Why was this not published in a peer-reviewed journal? A press release is a strange way to go.


Wolcott just finished his findings last Friday. He has submitted them for peer review and peer reviewed journals are welcome to asses the findings as presented. That takes a good deal of time, however.

Meanwhile, he announced his findings were "coming soon" in January when Global Partners announced they were going to place oil boilers in the vicinity where he was working to pinpoint the location of the old fort.

After that, the New Netherland Institute announced it would be hosting its 37th annual seminar on... the 1614 location of Fort Nassau. (Wolcott is not among the invited presenters).

THEREFORE... it was necessary to release the information to the general public NOW (so that other historian peers can review and discuss Woloctt's findings now before the seminar) and so the general public is aware of his findings NOW before the site is destroyed by further construction on this spot.

Does that satisfactorily answer your questions/comments?

When it comes to these valuable heritage sites, there are more than just academics (and academic procedure) to consider.

Albany has consistently and systematically destroyed its colonial sites for decades.

There will be a "peer review" coming. In the meantime, the public and other historians have been notified through the press.

Note: Last paragraph, AP article: "Global Partners had planned to build a crude oil facility where Wolcott says the fort was located. The company changed those plans, saying it would renovate an existing building for the project. The move came after Wolcott and fellow local historian Don Rittner said any new construction could destroy historical artifacts from Fort Nassau."

The original January press release, prompted by necessity, is here:

Monday's press release is here:

Wolcott's short essay for general audience publications is here:

The accompanying maps, charts and graphics are here for download and republication:

It's all there now for public review. With time to act (or not act)

Someone asked why not a peer reviewed journal first? Oh please? What does that prove? Nothing.
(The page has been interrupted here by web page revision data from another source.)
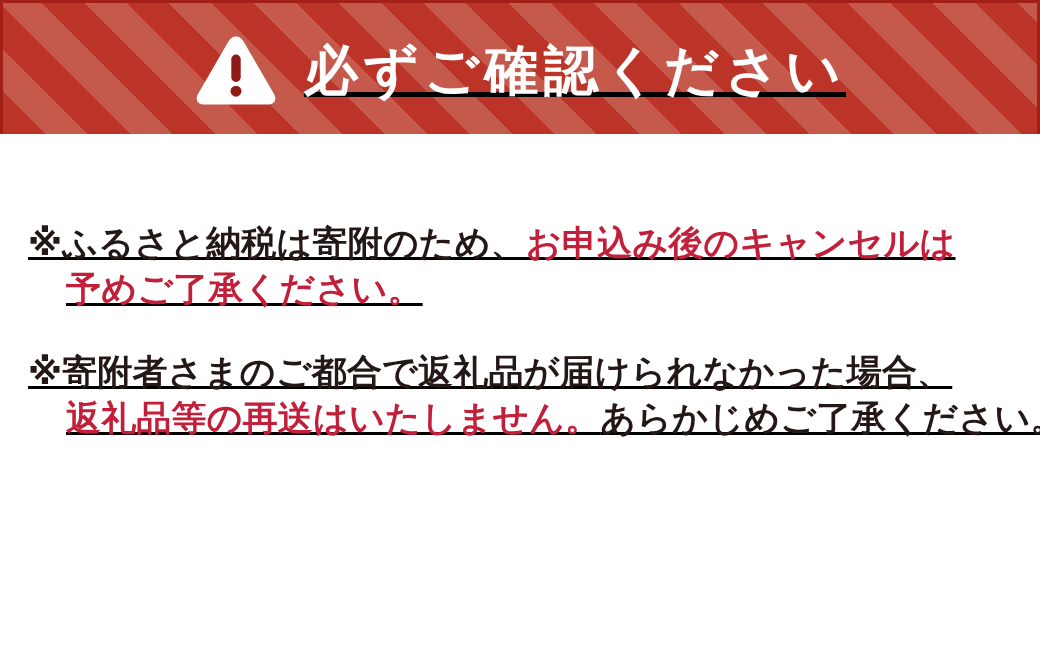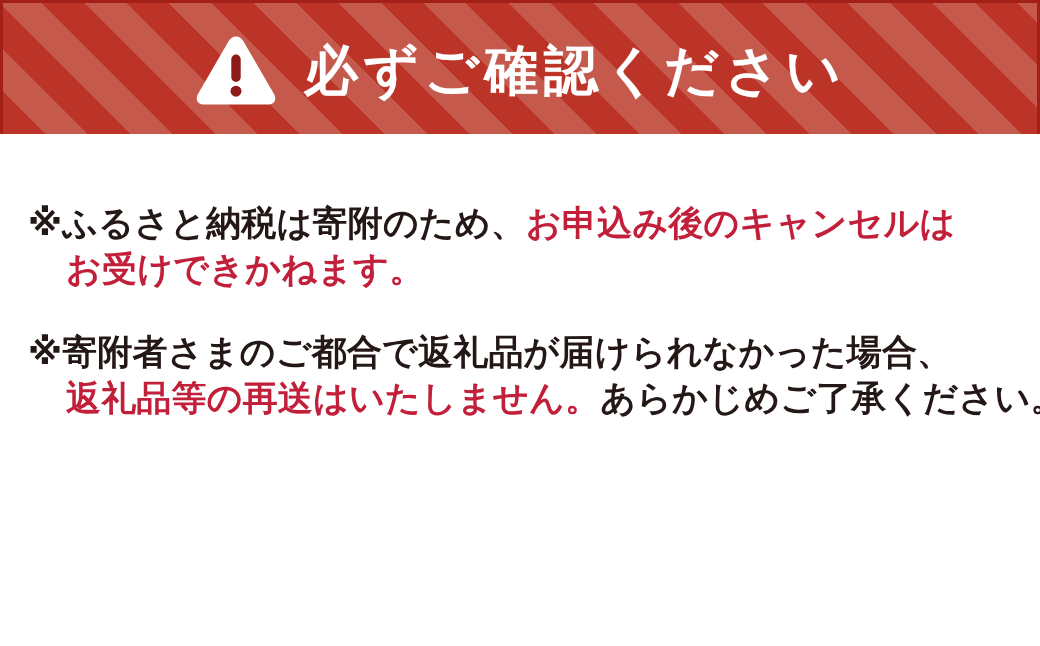--- a/index.html
+++ b/index.html
@@ -14,20 +14,21 @@
     font-family: "Liberation Sans", "DejaVu Sans", sans-serif;
     overflow: hidden;
   }
 
   .notice-card {
     position: relative;
     width: 1040px;
     height: 646px;
     background: #ffffff;
     box-sizing: border-box;
+    text-decoration: underline;
   }
 
   
   .notice-header {
     position: relative;
     width: 1040px;
     height: 134px;
     box-sizing: border-box;
     border-top: 3px solid #a32019;
     border-left: 3px solid #a32019;
@@ -67,21 +68,21 @@
     font-weight: 700;
     letter-spacing: 0.10em;
     line-height: 1;
     white-space: nowrap;
     text-shadow: 0 0 1px rgba(255,255,255,0.35);
   }
 
   
   .notice-body {
     position: relative;
-    padding: 66px 22px 0 28px;
+    padding: 86px 22px 0 28px;
     box-sizing: border-box;
   }
 
   .notice-item {
     font-size: 35px;
     line-height: 1.30;
     letter-spacing: 0.005em;
     color: #231815;
     font-weight: 700;
     margin: 0 0 29px 0;
@@ -119,21 +120,21 @@
         <circle cx="42" cy="57.2" r="5.5" fill="#8e1b18"></circle>
       </svg>
       <div class="header-title">必ずご確認ください</div>
     </div>
   </div>
 
   <div class="notice-body">
 
     <p class="notice-item gap-lg">
       <span class="line"><span class="t-black">※ふるさと納税は寄附のため、</span><span class="t-red">お申込み後のキャンセルは</span></span>
-      <span class="line indent"><span class="t-red">お受けできかねます。</span></span>
+      <span class="line indent"><span class="t-red">予めご了承ください。</span></span>
     </p>
 
 
     <p class="notice-item">
       <span class="line"><span class="t-black">※寄附者さまのご都合で返礼品が届けられなかった場合、</span></span>
       <span class="line indent"><span class="t-red">返礼品等の再送はいたしません。</span><span class="t-black">あらかじめご了承ください。</span></span>
     </p>
 
   </div>
 </div>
How arrogant. Wolcott has been conducting research for over 50 years and never been proven wrong. It was Wolcott who found the location of Fort Orange and after top State officials told him he was wrong, he of course was proven right and some people made a career out of his research. Original research does not have to be published in peer review journals to make it authentic. If anyone wants to prove Wolcott wrong go right ahead. We both welcome the opportunity to be proven wrong. The only way you can do that is by actual archeology not peer review journals. It's very easy for armchair historians and archeologists to pontificate but there are those of us who don't mind getting a bit dirty and doing the real work. I'm not saying that Tim is proposing that but those of us who have been in the trenches for years we get our dander up when we hear that kind of nonsense :)

The news is breaking overseas now. Here's a Dutch newspaper article that just appeared in "De Telegraaf":

Google translation of the article:

Wed 20 Aug 2014, 22:15

'Spot 17th century Dutch fort USA found'

ALBANY - An American historian says he has found a Dutch fort from the 17th century in the United States the place. It would go to Fort Nassau, built near the Hudson River 400 years ago. Reported that American media.

Historian John Wolcott has found no trace of the historic Dutch settlement from 1614. But by studying old maps, also from the 17th century, he thinks he's right.

The fort was then on Castle Island in the Hudson, but that no longer exists. The land now belongs to the Port of Albany. Wolcott hopes archaeologists at the designated place to do research.

Thanks Duncan. That answered my question.